*** EXTRACTED MATERIAL Section Begins ***
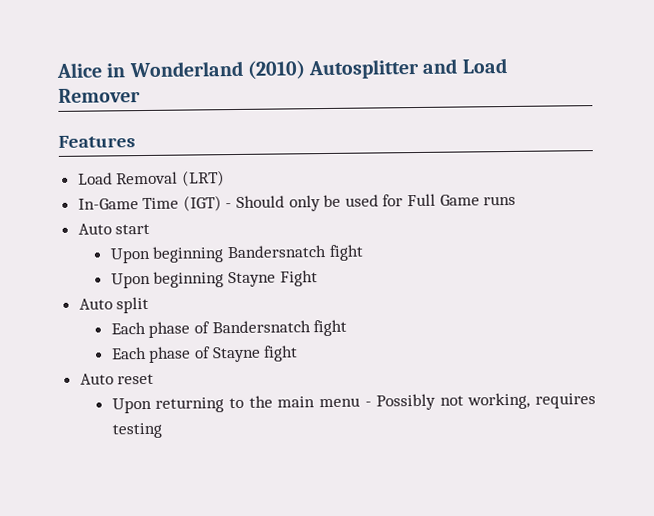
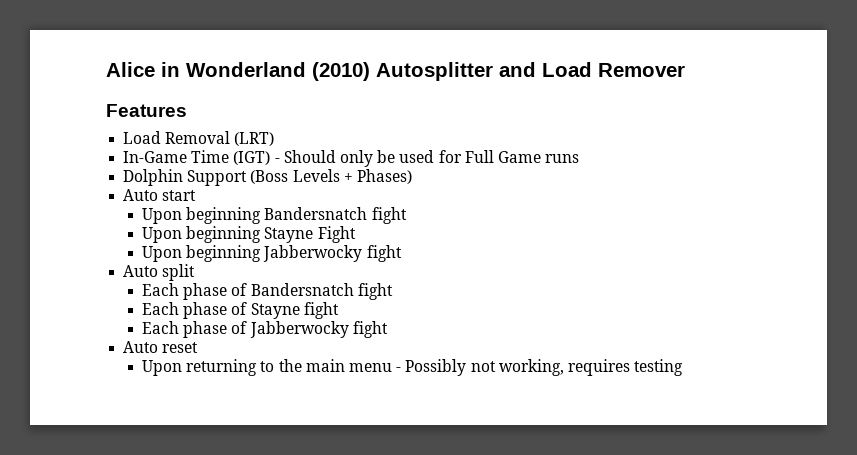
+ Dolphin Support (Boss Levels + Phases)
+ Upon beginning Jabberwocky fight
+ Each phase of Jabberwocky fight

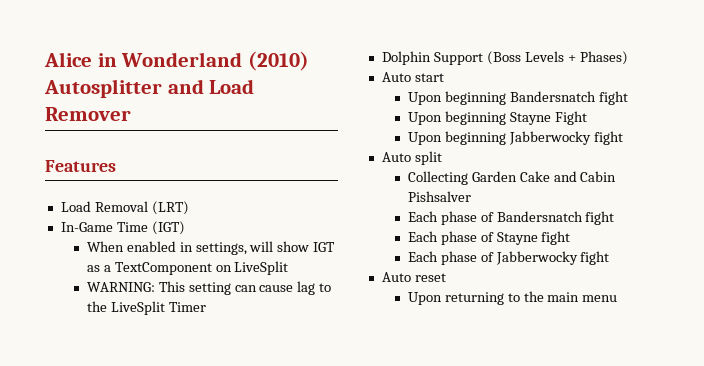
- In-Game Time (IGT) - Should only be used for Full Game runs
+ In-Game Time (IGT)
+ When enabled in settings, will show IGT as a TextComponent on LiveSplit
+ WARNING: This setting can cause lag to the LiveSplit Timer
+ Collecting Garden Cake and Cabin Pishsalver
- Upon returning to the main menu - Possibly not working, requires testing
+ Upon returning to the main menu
*** EXTRACTED MATERIAL Section Ends ***
*** EXTRACTED MATERIAL Section Begins ***
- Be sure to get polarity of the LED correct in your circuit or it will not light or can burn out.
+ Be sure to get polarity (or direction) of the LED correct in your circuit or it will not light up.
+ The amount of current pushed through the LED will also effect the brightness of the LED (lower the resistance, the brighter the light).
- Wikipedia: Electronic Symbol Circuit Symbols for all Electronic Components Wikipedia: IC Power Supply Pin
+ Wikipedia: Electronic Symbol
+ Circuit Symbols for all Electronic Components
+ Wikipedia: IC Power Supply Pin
*** EXTRACTED MATERIAL Section Ends ***
*** EXTRACTED MATERIAL Section Begins ***
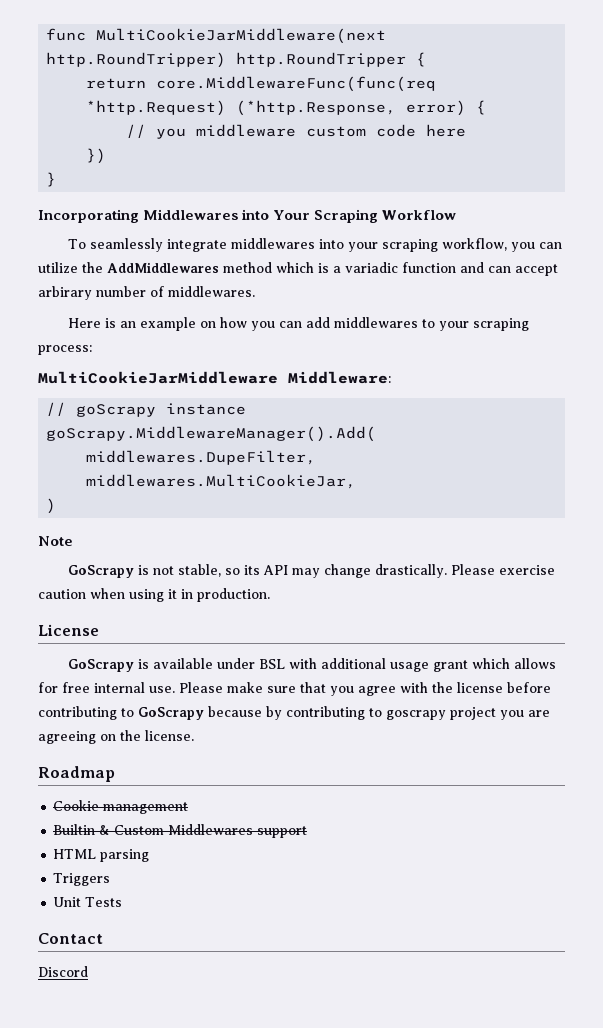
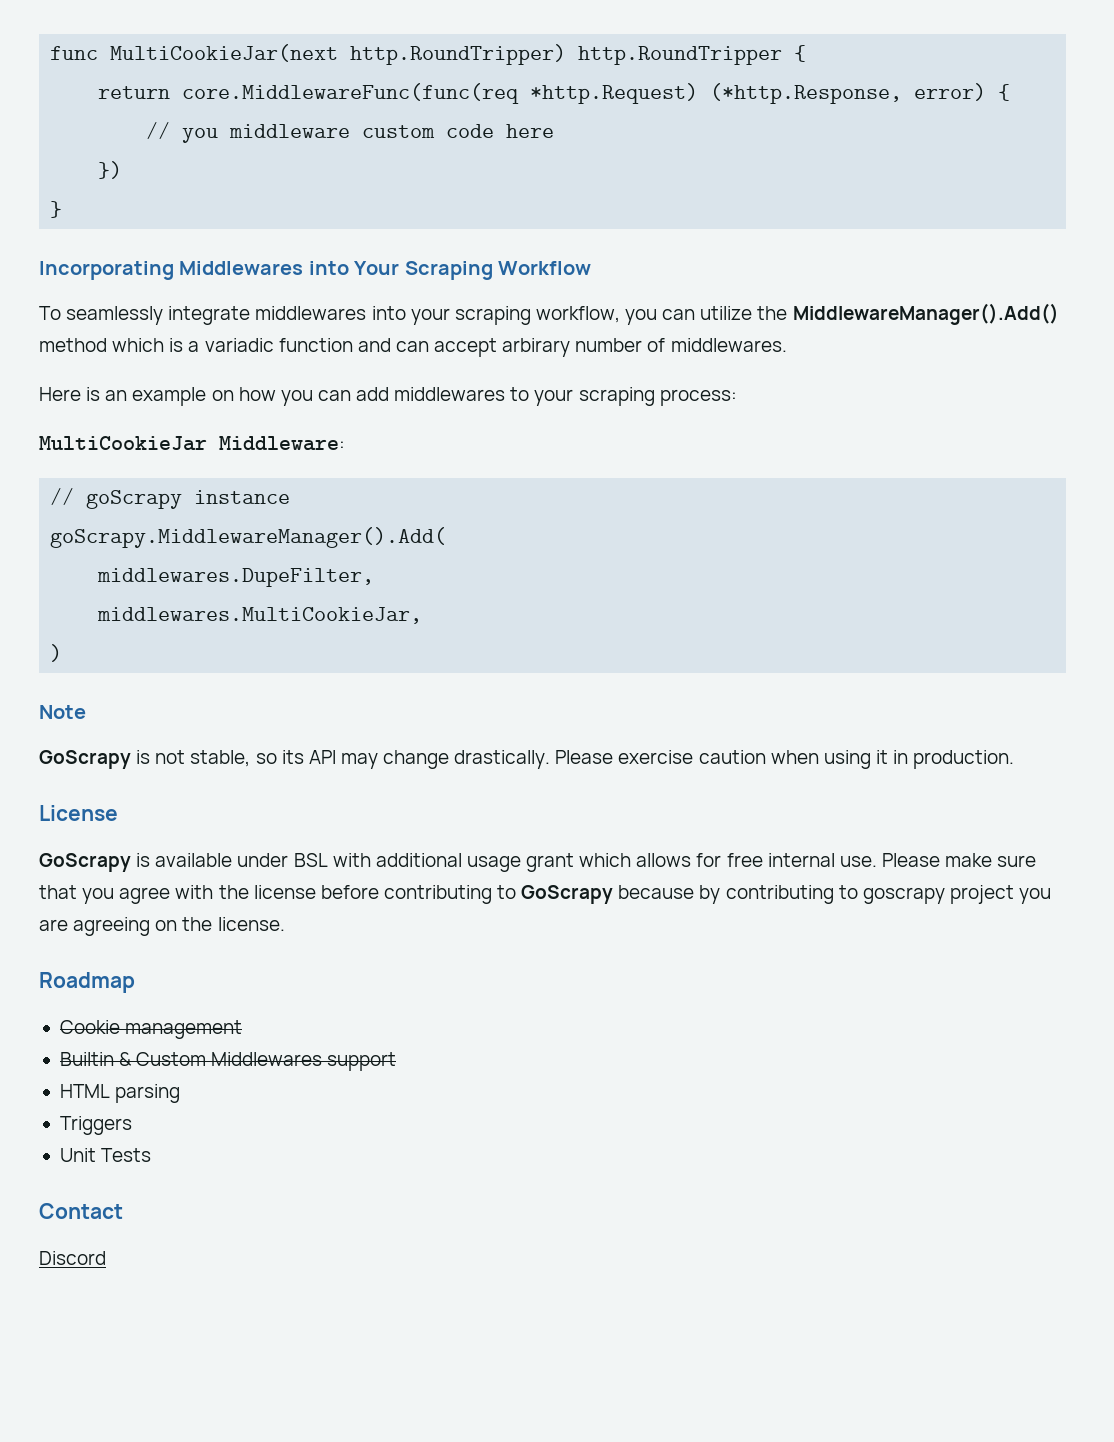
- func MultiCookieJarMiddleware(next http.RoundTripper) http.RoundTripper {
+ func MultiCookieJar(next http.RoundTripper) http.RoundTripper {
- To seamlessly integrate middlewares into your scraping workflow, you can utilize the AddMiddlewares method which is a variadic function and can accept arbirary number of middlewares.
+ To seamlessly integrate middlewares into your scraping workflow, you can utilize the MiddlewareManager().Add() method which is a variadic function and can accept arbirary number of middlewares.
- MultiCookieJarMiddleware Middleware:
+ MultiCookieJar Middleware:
*** EXTRACTED MATERIAL Section Ends ***
Using the data above, give again exactly the lines starting at the one holding "Levels + Phases)" and ending at the one holding "the LiveSplit Timer", inclusive, and nothing more. Omit the pictures.

*SOLUTION TO THE PROBLEM*.
+ Dolphin Support (Boss Levels + Phases)
+ Upon beginning Jabberwocky fight
+ Each phase of Jabberwocky fight

- In-Game Time (IGT) - Should only be used for Full Game runs
+ In-Game Time (IGT)
+ When enabled in settings, will show IGT as a TextComponent on LiveSplit
+ WARNING: This setting can cause lag to the LiveSplit Timer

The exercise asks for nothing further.